Weighted success rate over time on HCAST and RE-Bench tasks by task length and task messiness, from Kwa et al (2025), “Measuring AI ability to complete long tasks

I am not entirely sure whether Nikola’s second strand of reasoning is meant to be driving the estimate, or how it is related to the first strand of reasoning. The first thing to note about Nikola’s reasoning is that it helps itself to some advantageous numbers. Nikola takes the lower of the 7 and 15-month estimates from the METR report (an estimate which also carries a very large error bar). And the METR report only considers performance in 2023 and 2024, which have been atypically good years for progress in artificial intelligence.

More importantly, while the “messiness factors” used in the METR report to determine the messiness of tasks are in many cases reasonable, the HCAST and RE-Bench tasks are not particularly messy. This means that it is not a good idea to estimate the time needed for future AI systems to conquer messy tasks by looking at the time needed to conquer the messier tasks on HCAST and RE-Bench, since many current and future tasks are far messier than these.

All told, the reasoning here is an improvement on Eli’s estimate. After a first “intuitive guess” we are offered a brief attempt at rooting forecasts in empirical data from the METR report. That attempt leaves much to be desired in length and strength. It is, perhaps, a start, but a far cry from what is needed to ground rigorous modeling.

9. Speedups aren’t the main problem

Before concluding, I do want to note one good feature of the benchmarks and gaps model. Namely, one of the more pressing objections to the timeline-extension model becomes less pressing in the context of the benchmarks and gaps model.

We saw in Part 19 of this series how the progress speedups used in the timelines model inappropriately smuggle hyperbolic growth patterns into even purportedly exponential models.

What happens if these speedups are removed? To the authors’ credit, their estimates will be pushed back slightly, but not by enough to shift their qualitative predictions.

Let’s just take a coarse look at the results by assuming RE-Bench saturation in June 2026 (a coarse median for the model’s predictions), then summing each forecaster’s main estimates for the time needed to cross each gap. This isn’t a perfect method, but it is good enough to illustrate the qualitative change.

The table below compares these modified “median” arrival times to the unmodified times given by the authors’ simulations.

ForecasterEliNikolaFutureSearch
Unmodified Median TimeDec 2028October 2027 January 2032
Modified Median” timeJanuary 2030March 2029September 2032

In all cases, predictions have been pushed back.
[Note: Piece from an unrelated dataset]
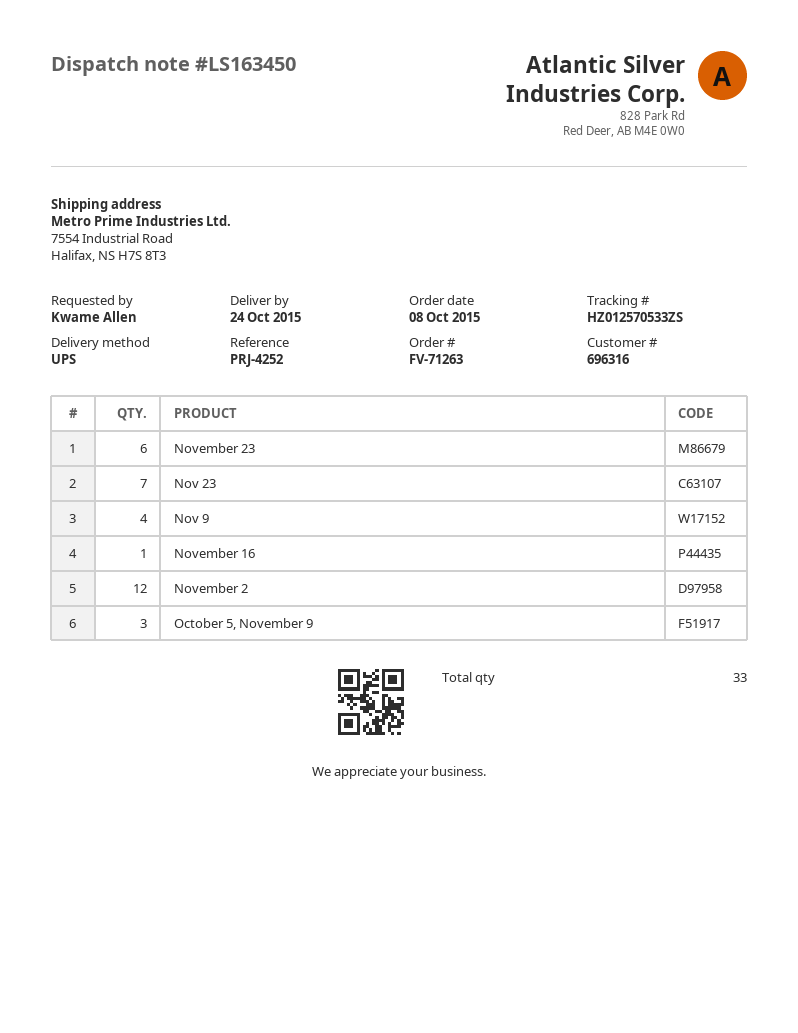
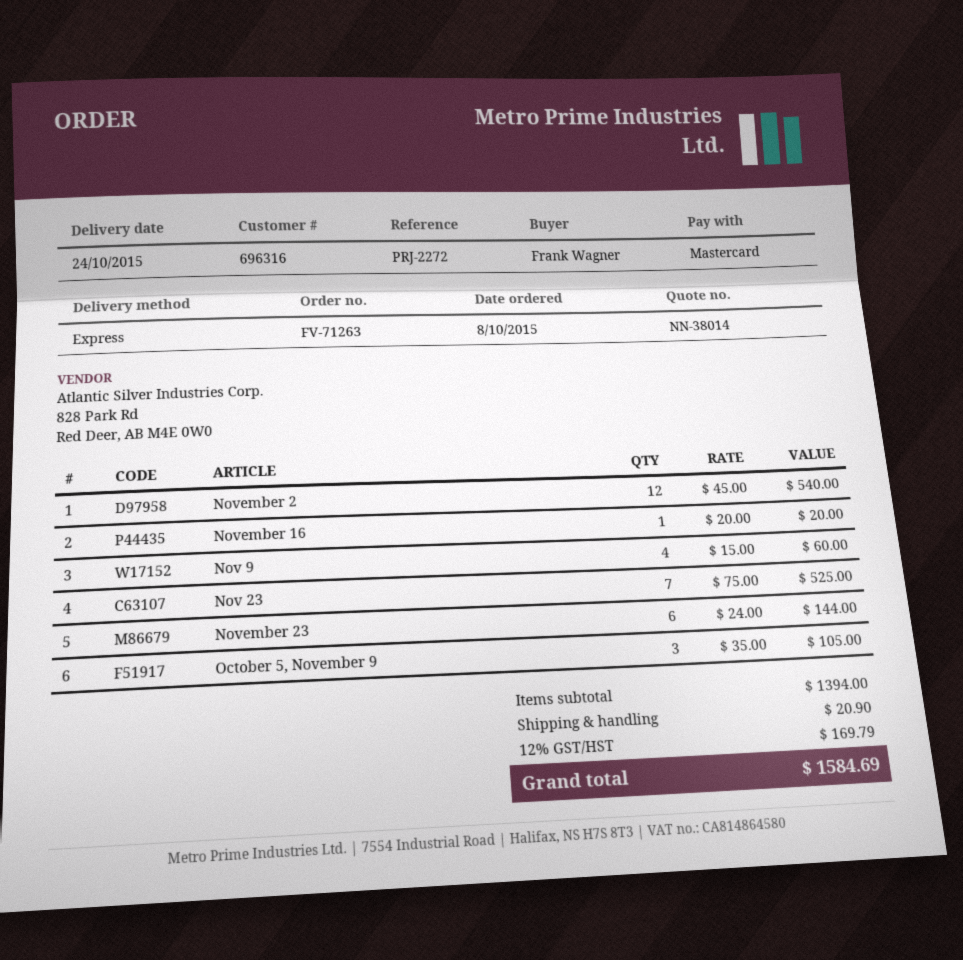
reference: PRJ-4252 -> PRJ-2272
ordered by: Kwame Allen -> Frank Wagner
shipping method: UPS -> express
However, the pushback is relatively moderate. While continuing to implement speedups in the takeoff forecast may be more problematic, speedups cannot be the primary problem with the benchmarks-and-gaps model.

10. Conclusion

This post looked at the second of two AI timeline models proposed by the AI 2027 authors. Although this is the authors’ preferred model, we saw that in many respects there is not much of a model here at all. The one primary modeling contribution is a logistic fit to RE-Bench. Even here, we saw that the authors are not sure they should have included this part of the model at all, and that moderate variations of the modeling choices made once a logistic fit is chosen do not do much to shift qualitative model behavior.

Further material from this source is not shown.